A startling instance of pedagogy, which inspires the confidence that neither was this exercise ever repeated nor was did it need to be repeated, since once a vista was opened, no further prompting was necessary.
This is how Nitinda groomed me. He explained that a good script always helped an actor to perform effectively, but there were areas beyond what was given in the script that were waiting to be explored by one who wished to rise above the given areas in the performance. (DK p.148)
Though very imprecisely expressed, because the thin line between rising above and going beyond is not drawn, it passes the burden from the author to the actor, as it becomes incumbent on the actor to have a deeper understanding of the character than the author. It is on rendition that the imagination needs to be focused on. Is it here that structuralism entered the performing arts? This advice was fine-tuned by Devika Rani who told Dilip Kumar:
She pointed out to me that a director may be satisfied with the shot that an actor had given, but it is for the actor to discern for himself whether he had really given of his best. The actor, she told me, was within his rights to request for another take if he felt he could do better. (DK p.148)
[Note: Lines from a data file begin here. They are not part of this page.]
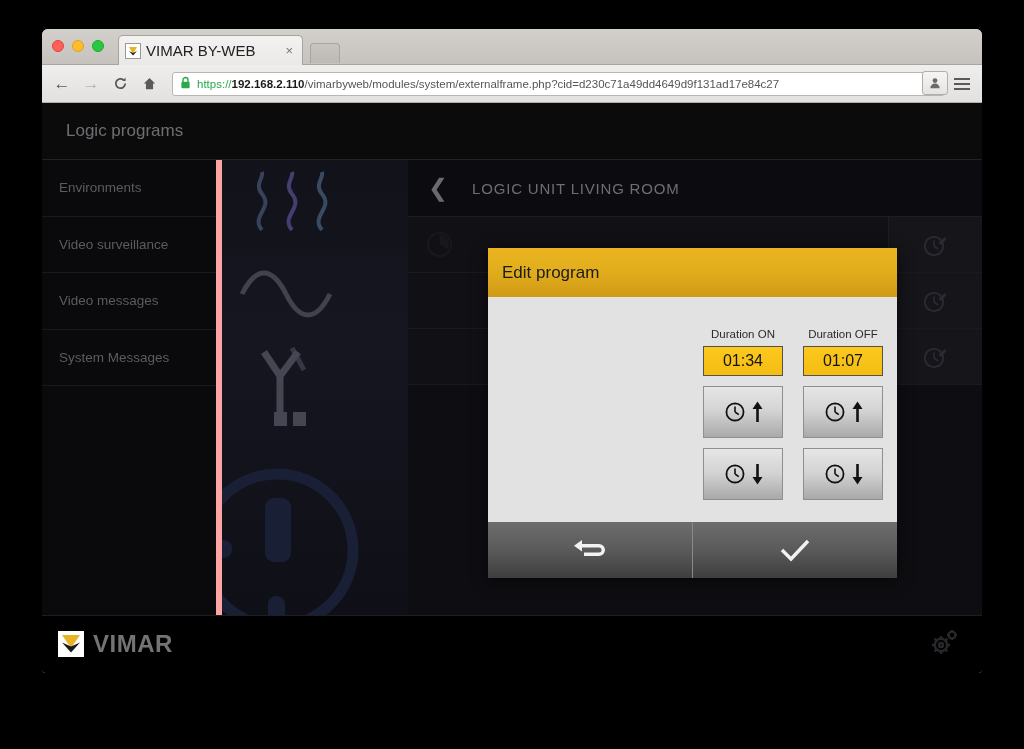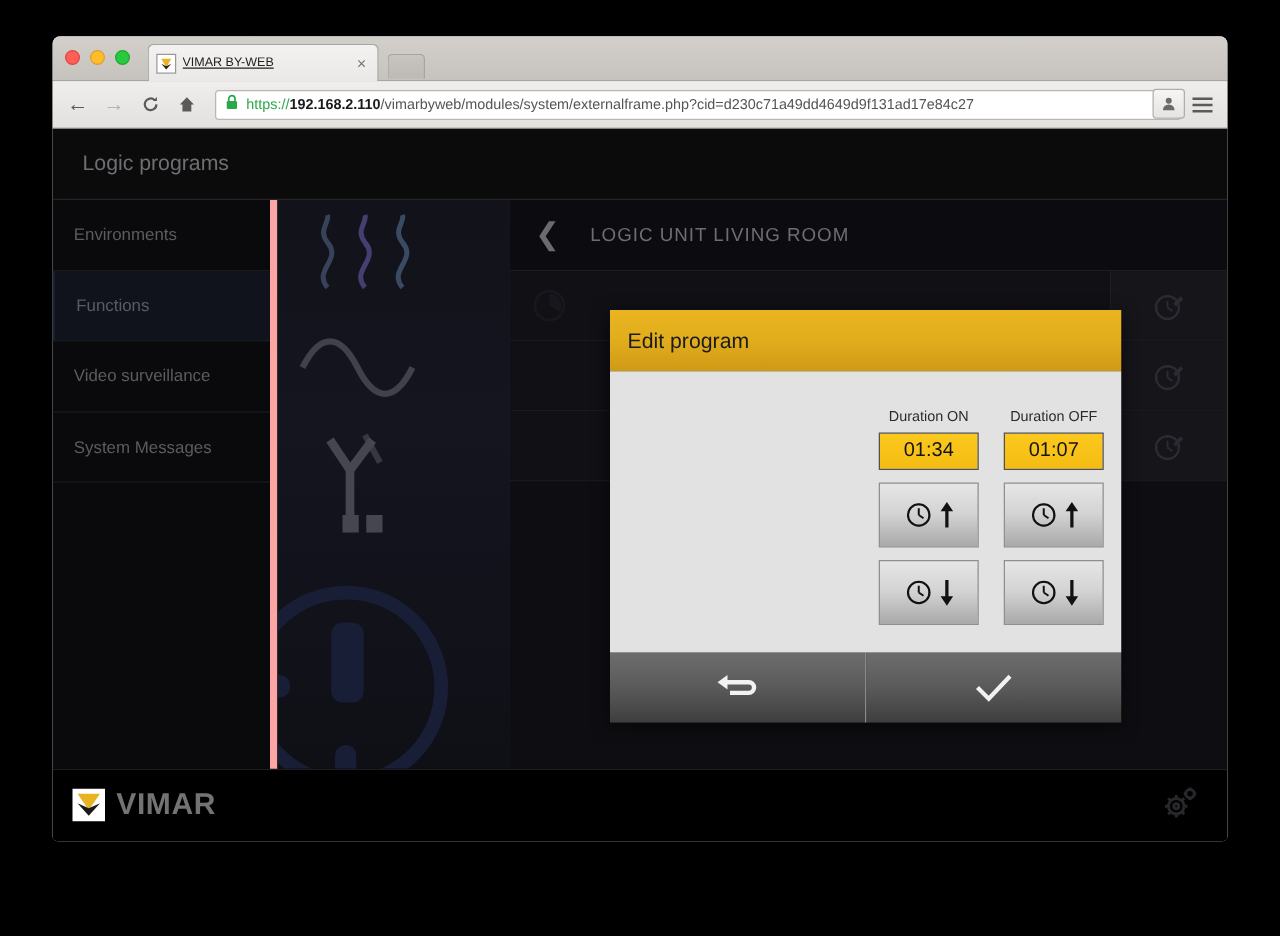"VIMAR BY-WEB" .tab-label { font-size: 10px -> 15px; text-decoration: underline -> none }
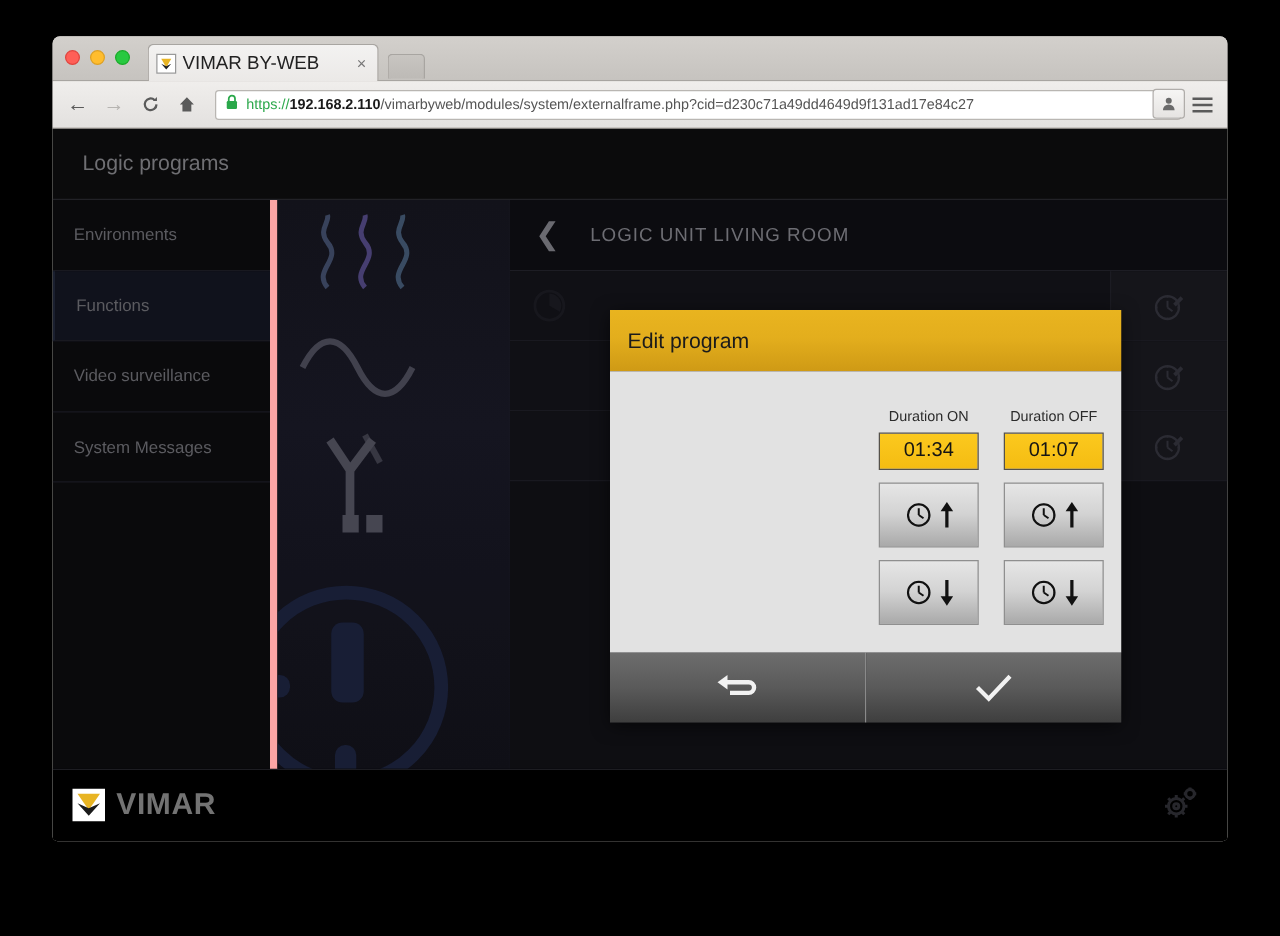"Functions" div.side-item { html: <div> <span>Functions</span> </div> -> none }
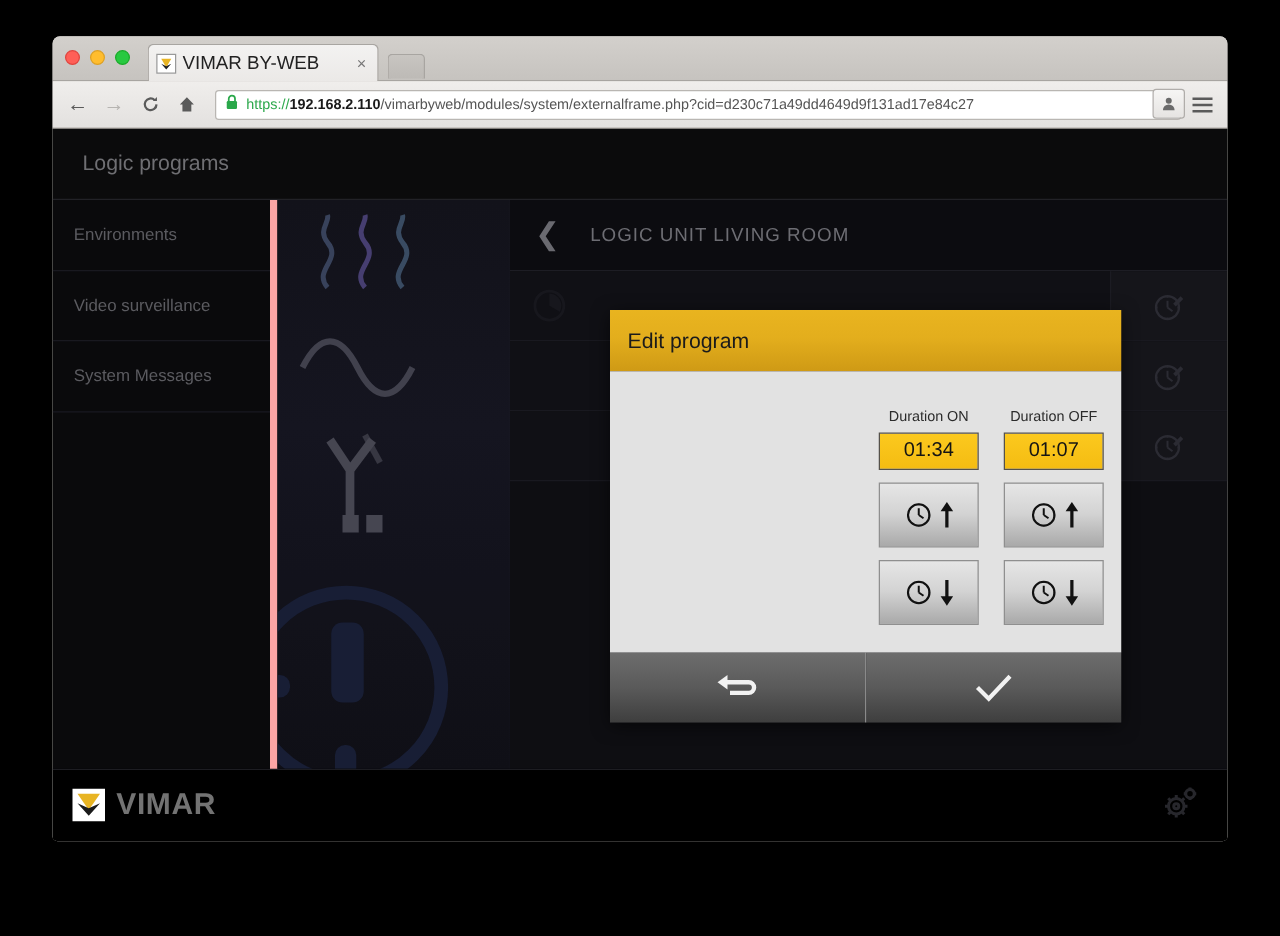"Video messages" div.side-item { html: none -> <div> <span>Video messages</span> </div> }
The level of competence is the verbal equivalent of filling five pages of an exercise book, but her advice was empirical since the parameters of a performance are more tangible; and it is within such parameters that we need to determine the equation between the hero and heroine. Cine-goers are consciously or unconsciously match makers, and if some of them think that Madhubala was a better match than the heroine of Dilip Kumar’s life, who can prevent them? However the heroine has to be in sync more with a script than with a hero.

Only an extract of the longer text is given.